We are seeking an experienced Senior DevOps engineer to join our dynamic and innovative team. As a DevOps engineer, you will play a key role in ensuring the reliability, availability, and performance of our systems and services. You will work closely with cross-functional teams to build and maintain a robust and scalable infrastructure while championing best practices for reliability, automation, performance optimization and monitoring and alerting.
You need advanced and/or fluent proficiency in English to communicate with these different teams and clients during the workday.
Key Responsibilities:
# Incident Response: Lead and participate in incident response efforts, managing critical incidents to resolution, conducting post-incident analyses, and implementing preventive measures.
# Performance Optimization: Identify and address performance bottlenecks, optimize system performance to meet service-level objectives (SLOs) with the team.
# Capacity Planning: Collaborate on capacity planning efforts, ensuring that systems can handle current and future growth, and participate in capacity forecasting and resource allocation.
# Automation: Develop and maintain infrastructure as code (IaC) using tools like Terraform and automate routine operational tasks to improve efficiency and reduce manual intervention.
# Monitoring and Alerting: Implement and enhance monitoring, alerting, and logging systems to proactively detect issues, conduct root cause analysis, and ensure system health.
# Collaboration: Collaborate with development, operations, and other teams to bridge the gap between development and production environments, and promote a culture of collaboration to improve automation, efficiency, delivery, and software quality.

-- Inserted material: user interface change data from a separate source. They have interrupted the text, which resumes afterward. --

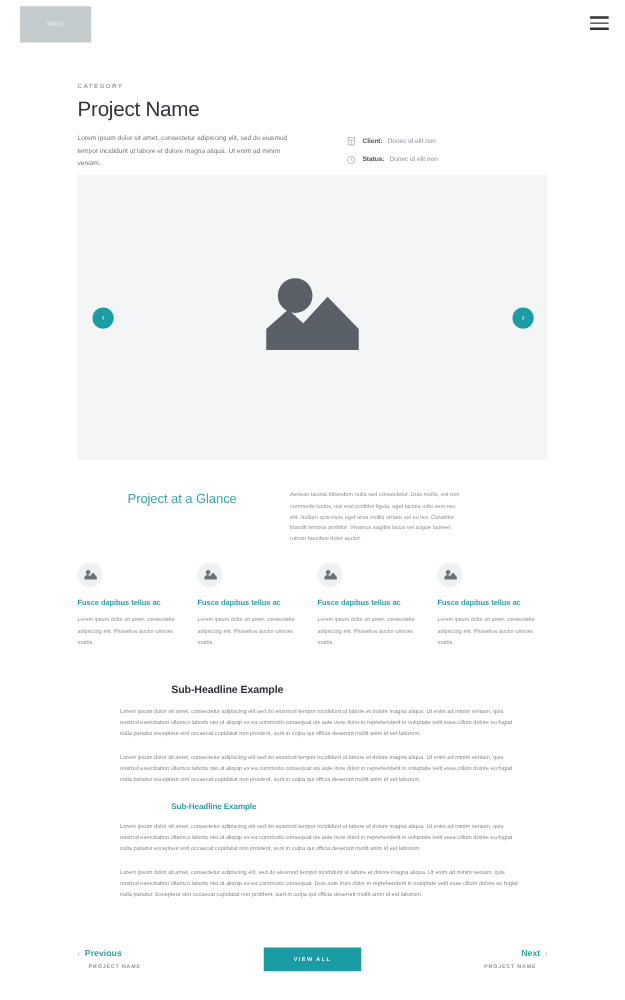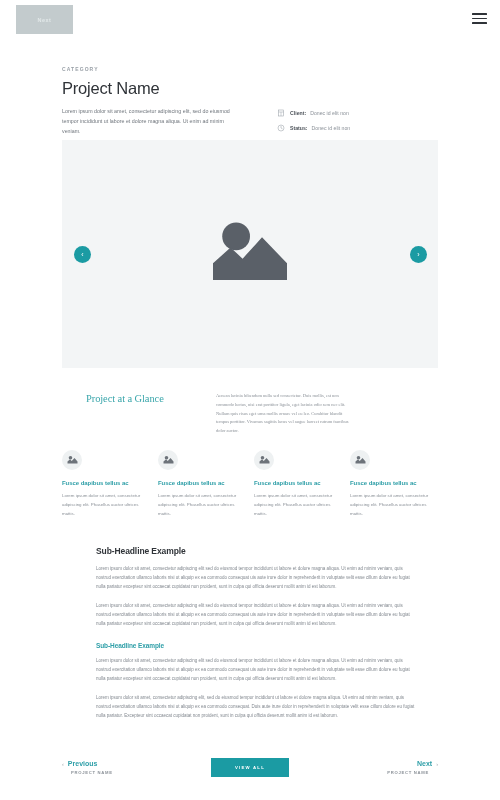"Project at a Glance" .glance { font-family: Liberation Serif, serif -> none; left: 86px -> 102px }
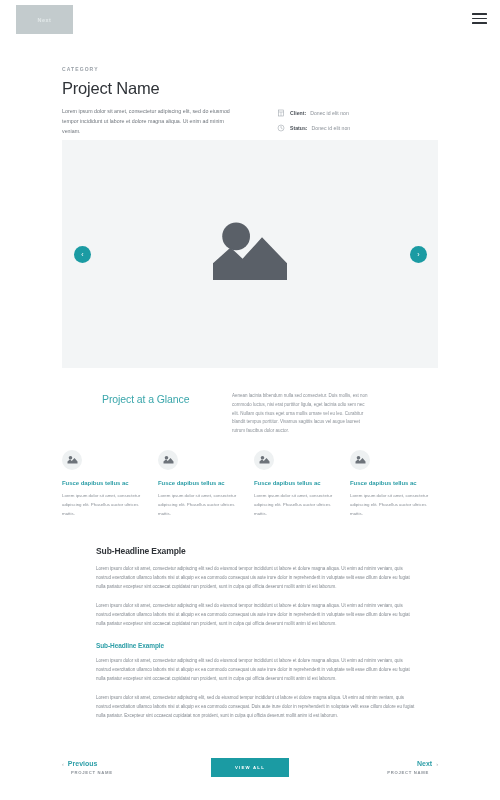"Sub-Headline Example" .sub-h { margin-left: none -> 41px }
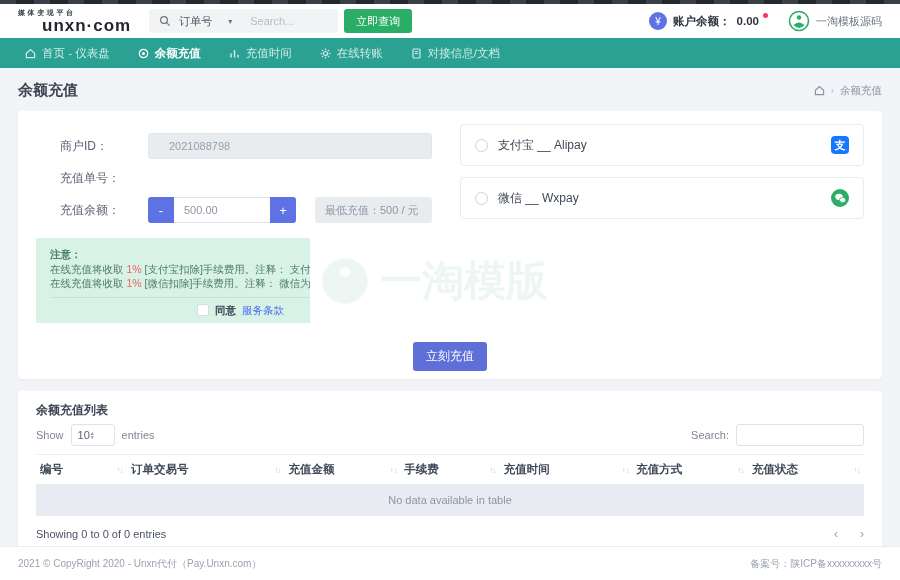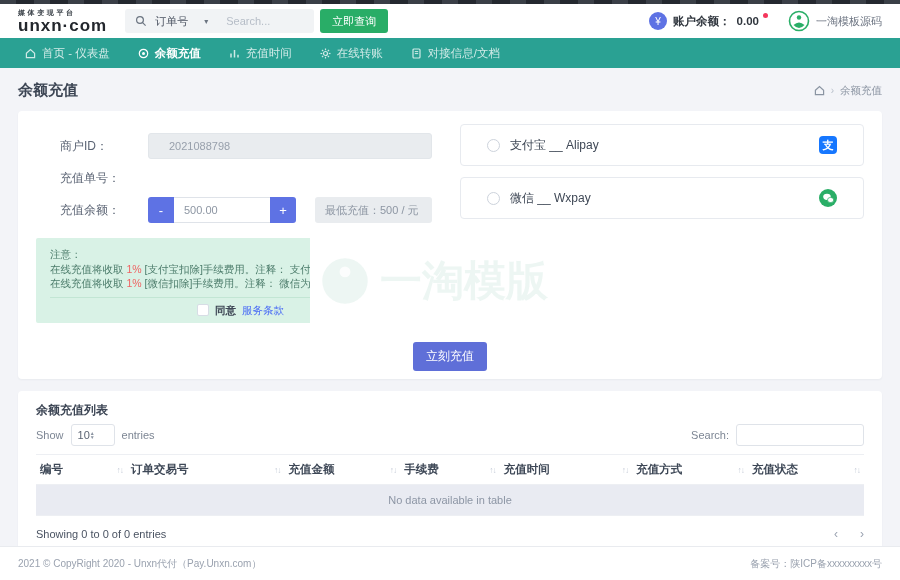"unxn·com" .brand-name { margin-left: none -> 24px }
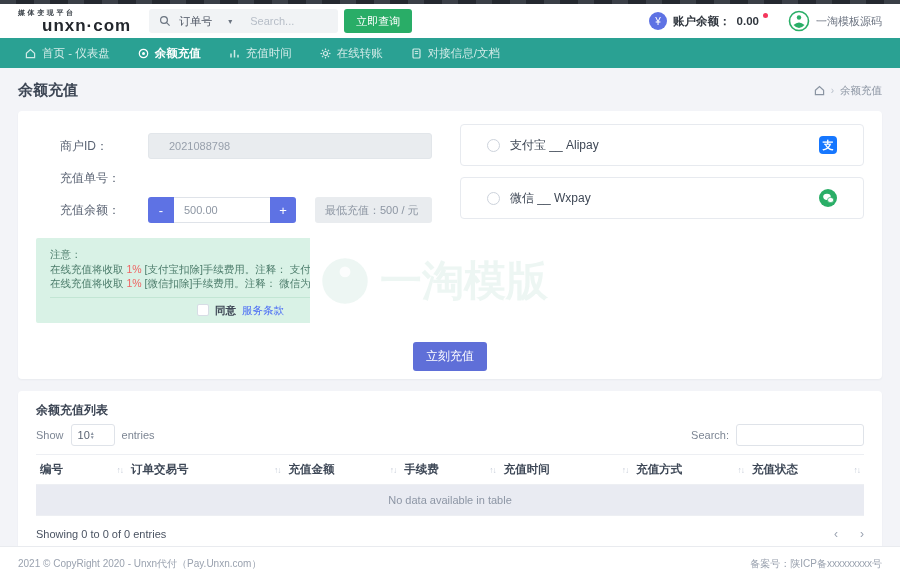"支付宝 __ Alipay" .pay-box { padding: 0 26px -> 0 14px }
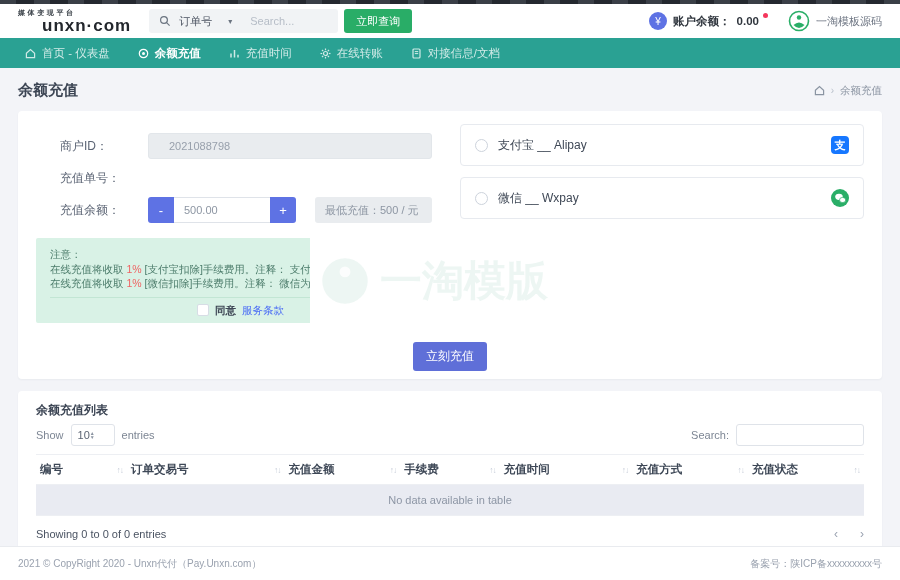"注意：" .notice-title { font-weight: normal -> bold }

# Documentation: Maintain detailed documentation of systems, processes, and configurations, and contribute to knowledge sharing within the team.
Must-Have Skills:
- Excellent communication skills, both written and verbal in English;
- Proven experience in a similar DevOps or SRE role, with a strong focus on incident response, performance optimization and automation;
- Proficiency in at least one programming language (e.g., Python, Go, Java) for scripting and automation tasks;
- Experience with cloud computing platforms (the client uses Azure) and containerization technologies (e.g., Docker, Kubernetes);
- In-depth knowledge of infrastructure as code (IaC) principles and tools;
- Strong expertise in implementing and managing monitoring and alerting solutions (e.g., Prometheus, Grafana, Datadog, ELK Stack);
- Excellent problem-solving and troubleshooting skills, with a deep understanding of system and network fundamentals;
- Experience with Gitlab and/or Bitbucket and continuous integration/continuous deployment (CI/CD) pipelines (Jenkins + Groovy).
Desirable Skills:
- Relevant certifications (e.g., Azure or AWS);
- Familiarity with microservices architecture and service mesh technologies;
- Experience with configuration management tools (e.g., Ansible, Puppet, Chef);
- Knowledge of database administration and optimization;
- Security best practices and experience with security tools and compliance;
- Strong communication skills and the ability to work collaboratively in a cross-functional environment;
- Prior experience mentoring or leading junior DevOps engineer or SRE team members.